The former mayor of Charlotte, North Carolina, has pleaded guilty to a public corruption charge in connection with allegations that he accepted bribes from federal agents. The man, Patrick Cannon, admitted to the white collar crimes on May 27. He will be sentenced on one count of honest service wire fraud, a charge that carries with it up to two decades in prison and a quarter-million dollar fine.
Authorities say they collared the man after undercover federal agents bribed him with cash, hotel rooms and other perquisites. Those agents were pretending to be real estate developers who were interested in creating new projects in Charlotte, the state’s largest city. That investigation was launched after an undercover officer tipped off the Federal Bureau of Investigation that the defendant may have been involved in some sort of financial fraud.
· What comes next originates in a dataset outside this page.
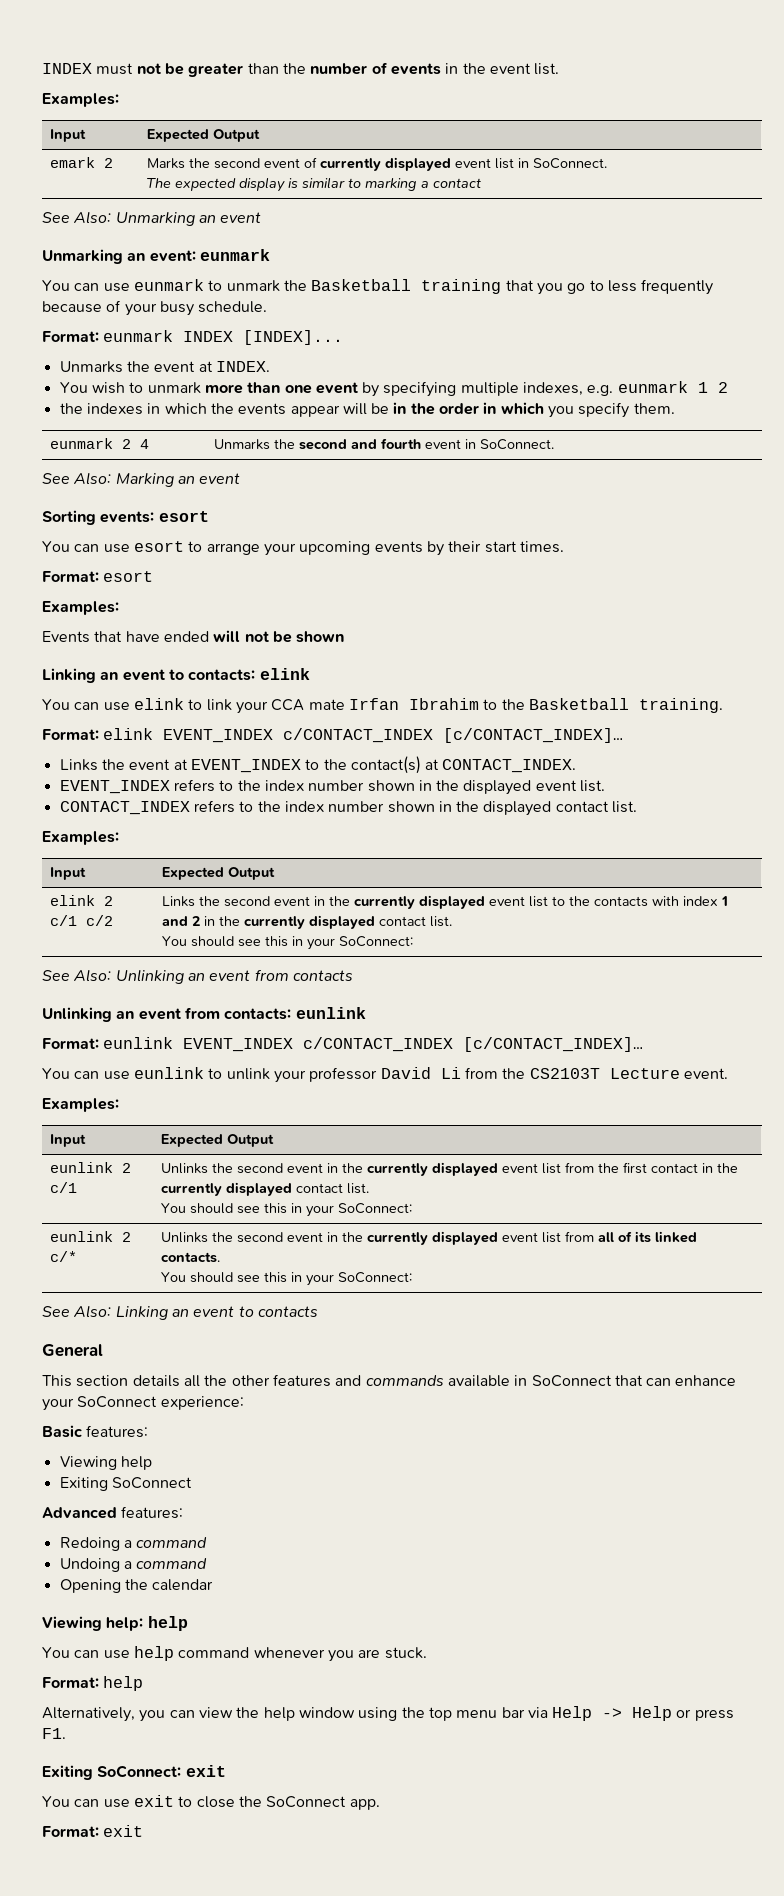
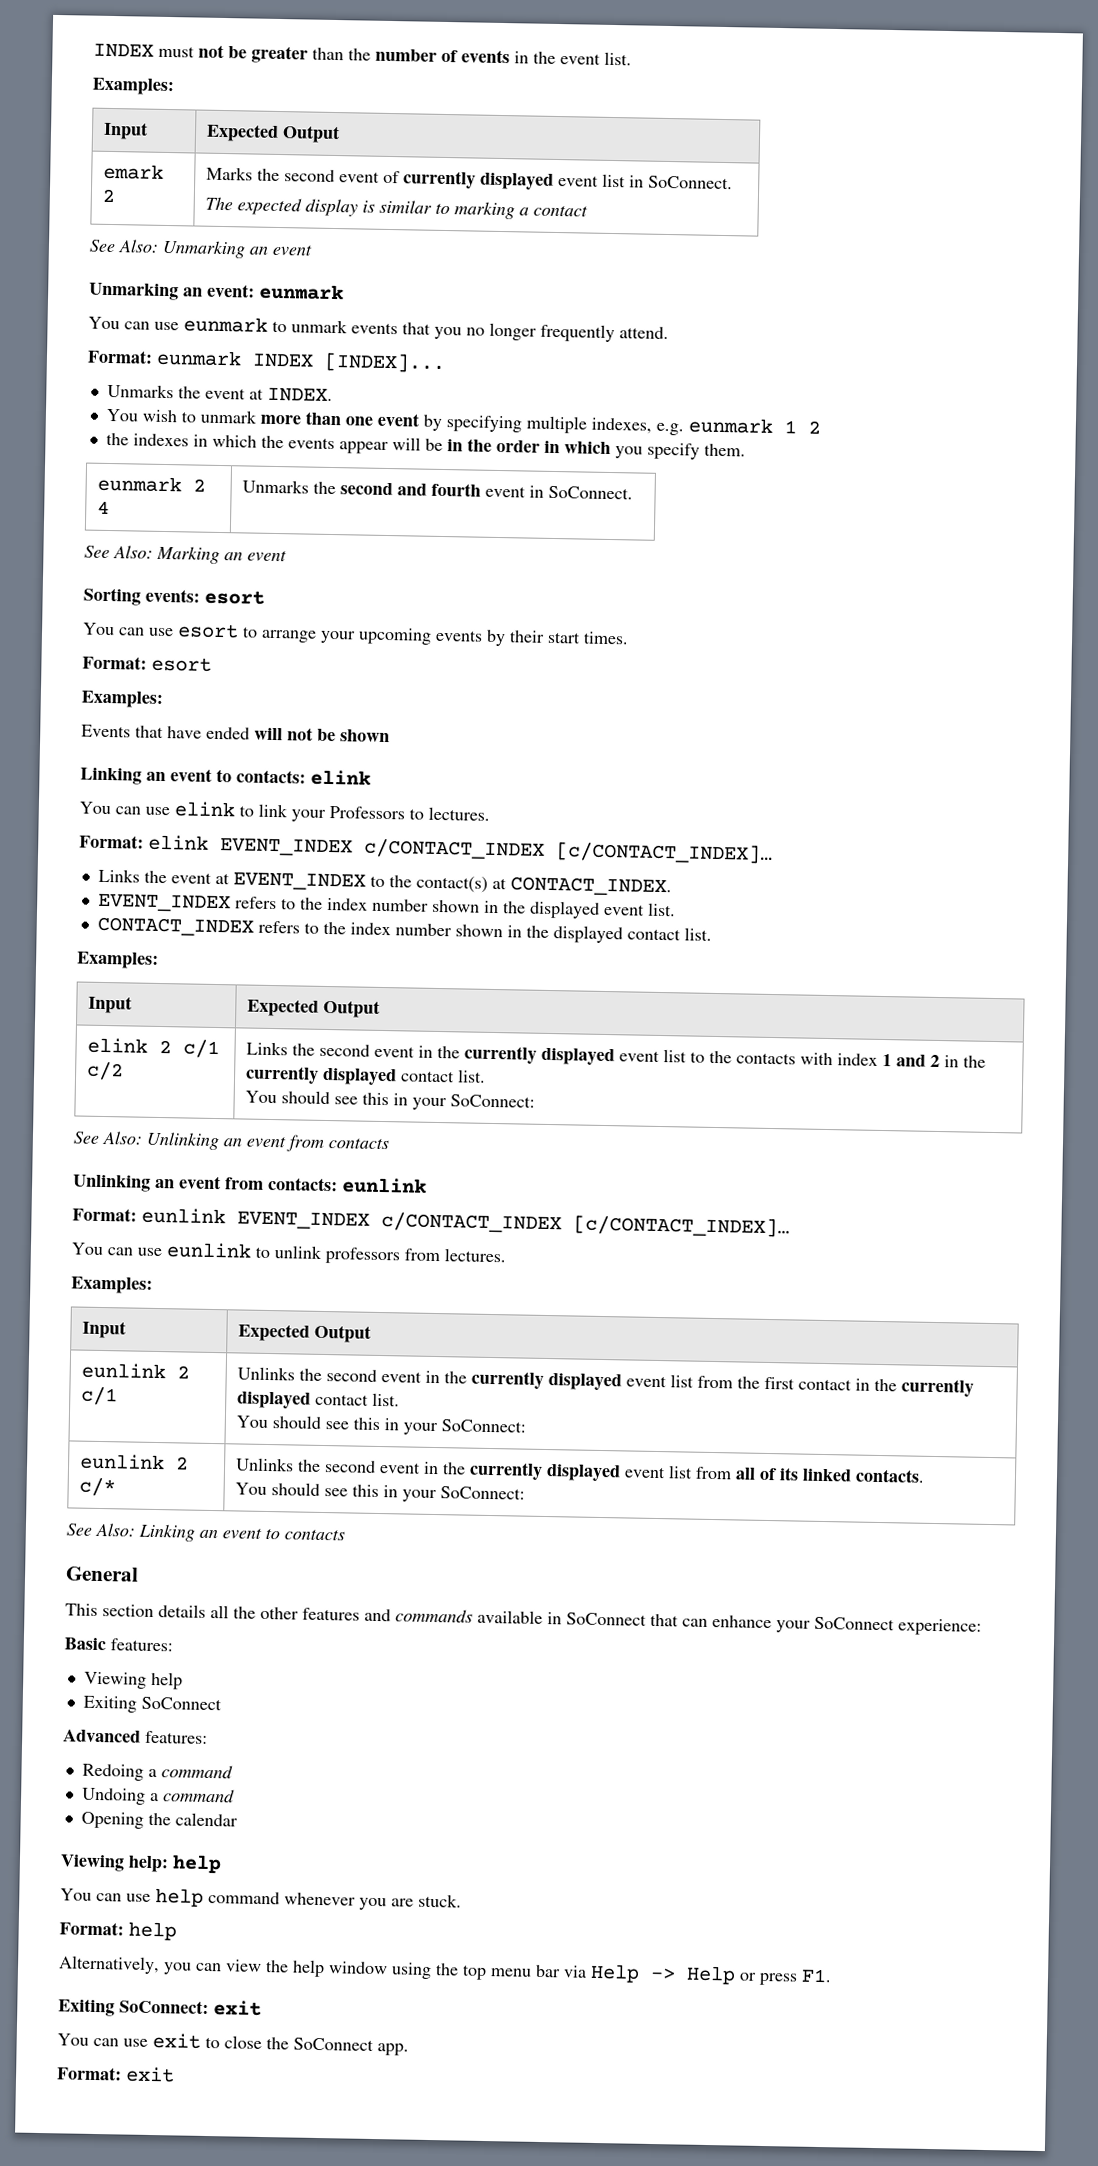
[283,279,714,295] [42,300,268,316] the Basketball training that you go to less frequently because of your busy schedule. -> [351,322,669,343] events that you no longer frequently attend.
[271,698,723,713] CCA mate Irfan Ibrahim to the Basketball training. -> [329,806,490,821] Professors to lectures.
[273,1067,728,1083] your professor David Li from the CS2103T Lecture event. -> [325,1247,507,1265] professors from lectures.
That began in 2010.
Cannon will remain free on bond until he is slated to be sentenced. The 47-year-old man admitted to a judge that he was guilty, and he apologized to the media after the hearing. The defendant told news reporters that he was sorry for accepting money for services that would have been rendered through the city. He said he knew that it was unethical, and he should have never committed such fraud while in office.
This criminal defendant decided to plead guilty to the charges he faced. This means that he gave up the right to a jury trial, instead admitting to the allegations in a legal setting. A guilty plea can be a useful tool in certain legal situations; however, it is not appropriate for every criminal defendant. Careful consideration should be given to each criminal plea.